* **To do**
The reply should consist solely of the lines from the one that holds "html: none ->" through the last line of the material, reproduced exactly; no pictures belong in it.

═════ Data supplied ═════

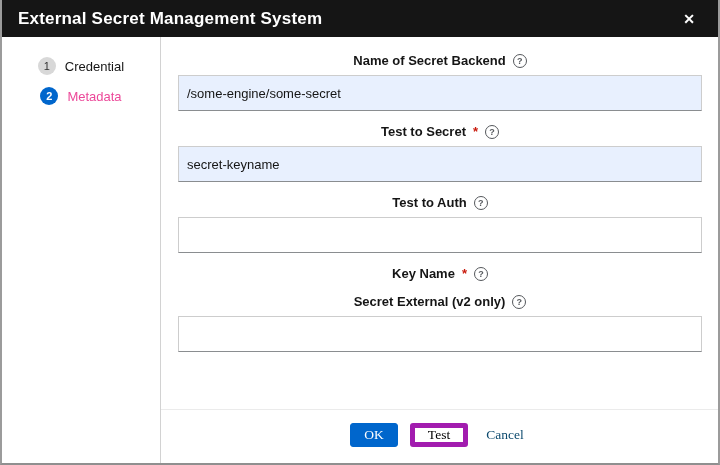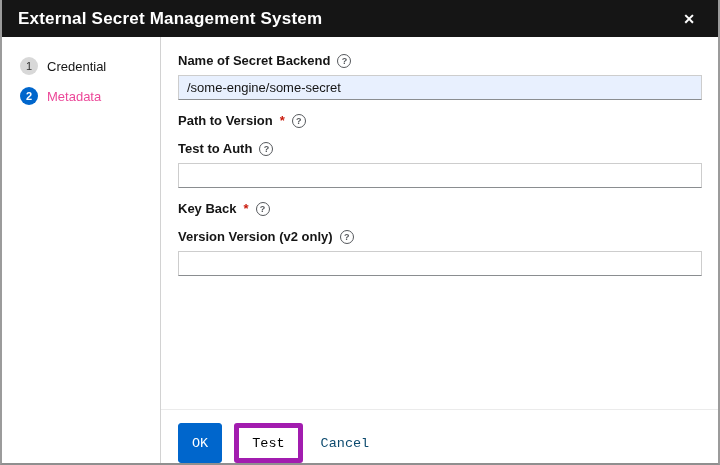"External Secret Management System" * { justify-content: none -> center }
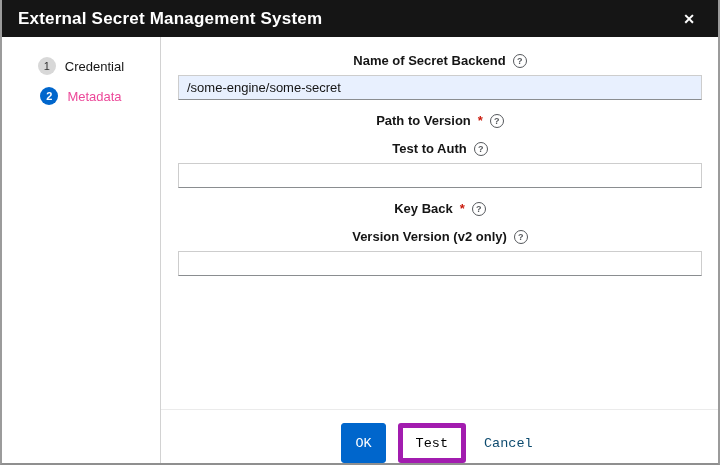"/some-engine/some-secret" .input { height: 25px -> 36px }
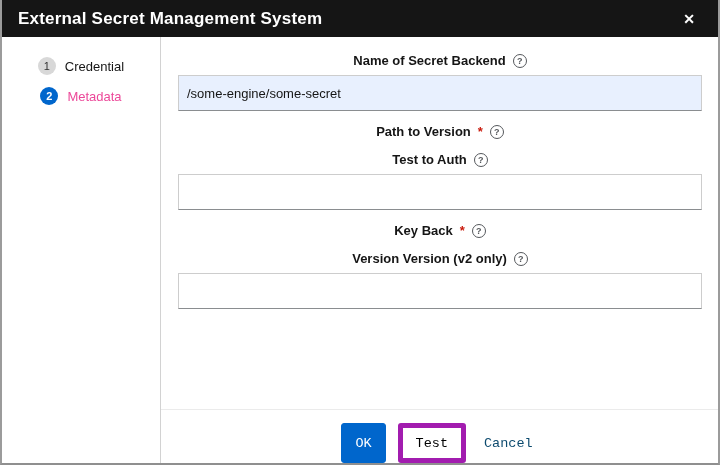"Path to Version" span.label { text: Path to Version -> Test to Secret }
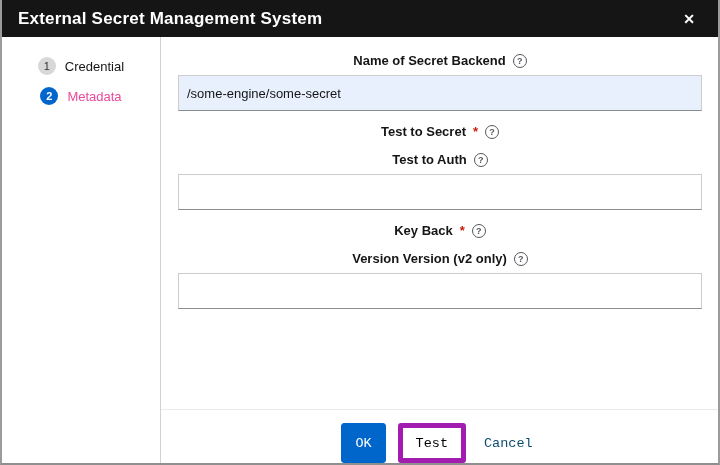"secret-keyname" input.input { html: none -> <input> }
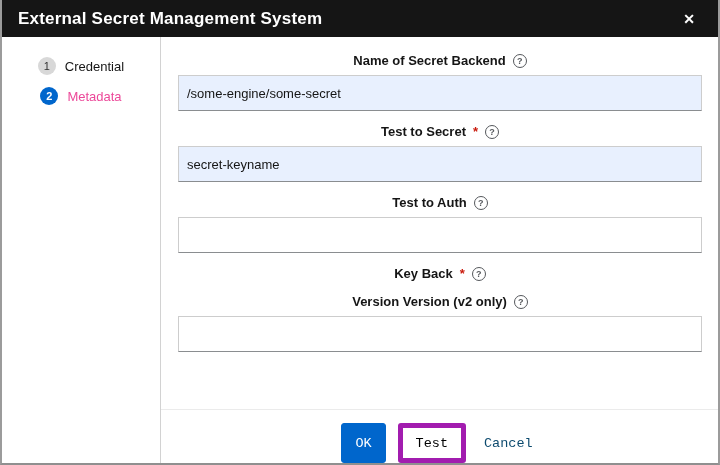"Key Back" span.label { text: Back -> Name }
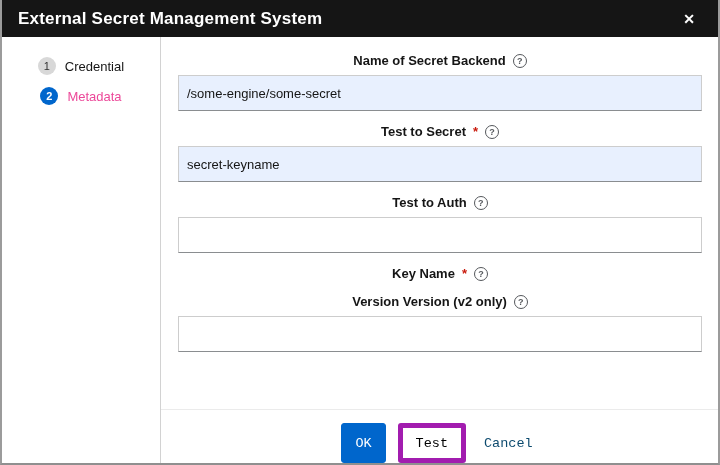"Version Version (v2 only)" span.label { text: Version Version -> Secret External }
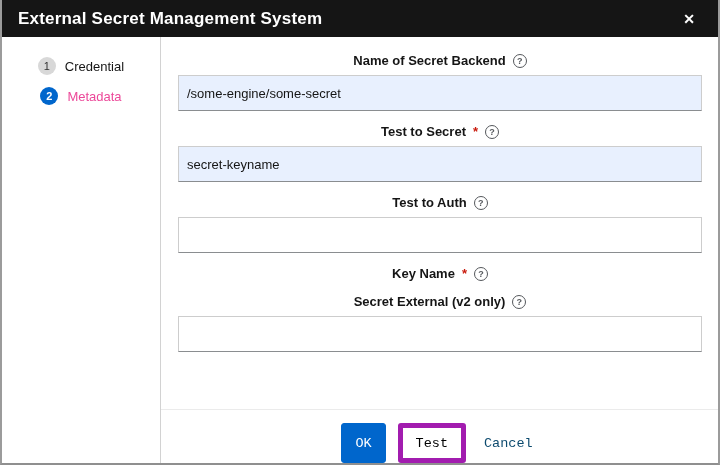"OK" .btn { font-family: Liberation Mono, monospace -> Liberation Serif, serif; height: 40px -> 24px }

═════

* **Answer to the exercise**
"secret-keyname" input.input { html: none -> <input> }
"Key Back" span.label { text: Back -> Name }
"Version Version (v2 only)" span.label { text: Version Version -> Secret External }
"OK" .btn { font-family: Liberation Mono, monospace -> Liberation Serif, serif; height: 40px -> 24px }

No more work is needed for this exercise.